Stephen Ayres – July 12, 2022
Stephen Ayres, an Ohio resident who went to Washington, D.C., for the rally and entered the Capitol, pleaded guilty in federal court in June to disorderly and disruptive conduct in a restricted building or grounds. The following month, he testified that Trump’s social media posts were a large driver of the anger that led him there.
“I was pretty hardcore into the social media,” Ayres said. “I followed President Trump on all of the websites. He basically put out, ‘Come to the Stop the Steal rally,’ and I felt like I needed to be down here.”
Ayres said his original plan was just to attend Trump’s speech, but "the president got everybody riled up and told everybody to head on down [to the Capitol]. So we basically were just following what he said."
“I was, you know, I'm angry,” said Ayres, who was not affiliated with any of the various extremist groups in attendance at the rally. “After everything that was basically said in the speech. You know, a lot of the stuff he said he already put out in tweets. I've already seen it and heard it before. So, I mean, I was already worked up and so were most of the people there.”
Ayres said he left the Capitol grounds after Trump’s tweet calling on rioters to stand down, saying, “to me, if he would have done that earlier in the day … maybe we wouldn't be in this bad of a situation.” Sentenced to two years of probation and fined $500 in September, Ayres said that he lost his job and “pretty much sold my house” as a result of his involvement. He said he no longer believed Trump’s election lies and that it made him angry that the former president was still promoting them.
“The biggest thing is, I consider myself a family man, and I love my country,” Ayres said to conclude his testimony. “I don't think any one man is bigger than either one of those. People dive into the politics, and for me, I felt like I had, you know, like, horse blinders on. I was locked in the whole time. Biggest thing for me is take the blinders off, make sure you step back and see what's going on before it's too late.”
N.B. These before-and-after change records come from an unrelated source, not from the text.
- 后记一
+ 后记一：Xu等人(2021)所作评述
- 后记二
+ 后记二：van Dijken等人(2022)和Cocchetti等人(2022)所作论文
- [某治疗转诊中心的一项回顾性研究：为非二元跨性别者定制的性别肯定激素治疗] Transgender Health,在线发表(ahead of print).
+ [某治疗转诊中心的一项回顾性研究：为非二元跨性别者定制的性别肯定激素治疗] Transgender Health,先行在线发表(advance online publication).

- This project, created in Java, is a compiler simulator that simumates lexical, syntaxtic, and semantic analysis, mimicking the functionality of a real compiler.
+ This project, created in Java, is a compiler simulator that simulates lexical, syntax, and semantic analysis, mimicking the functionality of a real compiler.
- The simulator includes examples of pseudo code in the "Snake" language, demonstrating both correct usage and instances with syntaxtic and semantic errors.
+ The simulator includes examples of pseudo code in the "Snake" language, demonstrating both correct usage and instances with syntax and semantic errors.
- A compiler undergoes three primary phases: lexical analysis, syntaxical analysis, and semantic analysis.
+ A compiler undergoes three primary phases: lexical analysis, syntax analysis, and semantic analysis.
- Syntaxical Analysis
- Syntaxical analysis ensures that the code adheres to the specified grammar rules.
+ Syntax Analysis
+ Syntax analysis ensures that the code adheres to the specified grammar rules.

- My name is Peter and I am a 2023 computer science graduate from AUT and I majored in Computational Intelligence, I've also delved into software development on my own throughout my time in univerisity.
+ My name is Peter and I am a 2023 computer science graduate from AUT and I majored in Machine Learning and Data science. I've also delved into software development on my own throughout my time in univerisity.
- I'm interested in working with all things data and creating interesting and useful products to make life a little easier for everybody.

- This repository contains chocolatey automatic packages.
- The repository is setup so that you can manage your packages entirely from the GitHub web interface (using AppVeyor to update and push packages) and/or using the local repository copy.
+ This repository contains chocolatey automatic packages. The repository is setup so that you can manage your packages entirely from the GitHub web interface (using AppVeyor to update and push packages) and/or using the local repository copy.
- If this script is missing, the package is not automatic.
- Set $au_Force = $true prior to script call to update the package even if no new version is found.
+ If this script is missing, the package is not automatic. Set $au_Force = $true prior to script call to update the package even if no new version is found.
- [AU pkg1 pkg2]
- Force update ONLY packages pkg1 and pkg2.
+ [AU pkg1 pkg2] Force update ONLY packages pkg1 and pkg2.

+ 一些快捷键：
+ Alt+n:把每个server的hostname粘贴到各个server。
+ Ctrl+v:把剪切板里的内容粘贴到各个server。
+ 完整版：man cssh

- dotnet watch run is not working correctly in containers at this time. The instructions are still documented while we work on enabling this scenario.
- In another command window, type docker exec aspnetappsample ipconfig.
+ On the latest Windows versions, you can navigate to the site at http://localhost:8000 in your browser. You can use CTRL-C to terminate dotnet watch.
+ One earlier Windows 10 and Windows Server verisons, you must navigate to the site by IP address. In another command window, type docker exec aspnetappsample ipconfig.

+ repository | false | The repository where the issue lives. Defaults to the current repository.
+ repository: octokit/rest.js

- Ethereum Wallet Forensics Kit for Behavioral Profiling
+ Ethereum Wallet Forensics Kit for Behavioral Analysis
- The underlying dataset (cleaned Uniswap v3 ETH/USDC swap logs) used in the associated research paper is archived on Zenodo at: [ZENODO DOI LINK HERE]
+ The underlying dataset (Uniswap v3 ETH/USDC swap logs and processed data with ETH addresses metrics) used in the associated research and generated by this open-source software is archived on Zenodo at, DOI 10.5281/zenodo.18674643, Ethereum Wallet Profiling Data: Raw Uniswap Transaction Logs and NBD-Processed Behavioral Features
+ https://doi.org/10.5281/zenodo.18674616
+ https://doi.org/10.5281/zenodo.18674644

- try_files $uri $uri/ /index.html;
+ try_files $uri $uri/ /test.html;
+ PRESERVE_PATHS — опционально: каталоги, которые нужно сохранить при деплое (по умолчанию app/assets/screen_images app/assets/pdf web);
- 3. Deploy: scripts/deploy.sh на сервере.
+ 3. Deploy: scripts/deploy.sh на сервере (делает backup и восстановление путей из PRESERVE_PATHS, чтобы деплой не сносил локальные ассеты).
Anonymous Twitter Employee – July 12, 2022
In pre-recorded testimony, a former Twitter employee said that Trump received special treatment from the company, saying the social media platform “relished the knowledge that they were also the favorite and most-used service of the former president and enjoyed having that sort of power within the social media ecosystem.”
“If Donald Trump were any other Twitter user, he would have been suspended a very long time ago,” the anonymous employee added.
The former staffer worked on the company's content moderation team throughout 2020 and 2021 and testified that Twitter considered adopting a stricter policy after Trump told far-right militia group the Proud Boys to “stand back and stand by” during a presidential debate on Sept. 29, 2020, but that the company chose not to.
“My concern was that the former president, for seemingly the first time, was speaking directly to extremist organizations and giving them directives,” the ex-employee said. “We had not seen that sort of direct communication before.”
The committee showed how, following a series of Trump tweets promoting the rally and march, right-wing commentators threw their support behind it. After Trump’s Dec. 19, 2020, tweet calling for a “wild” protest, the Twitter employee said, “It felt as if a mob was being organized, and they were gathering together their weaponry and their logic and their reasoning behind why they were prepared to fight. ... It became clear that not only were these individuals ready and willing, but the leader of this cause was asking them to join him in fighting for this cause in D.C. on Jan. 6 as well.”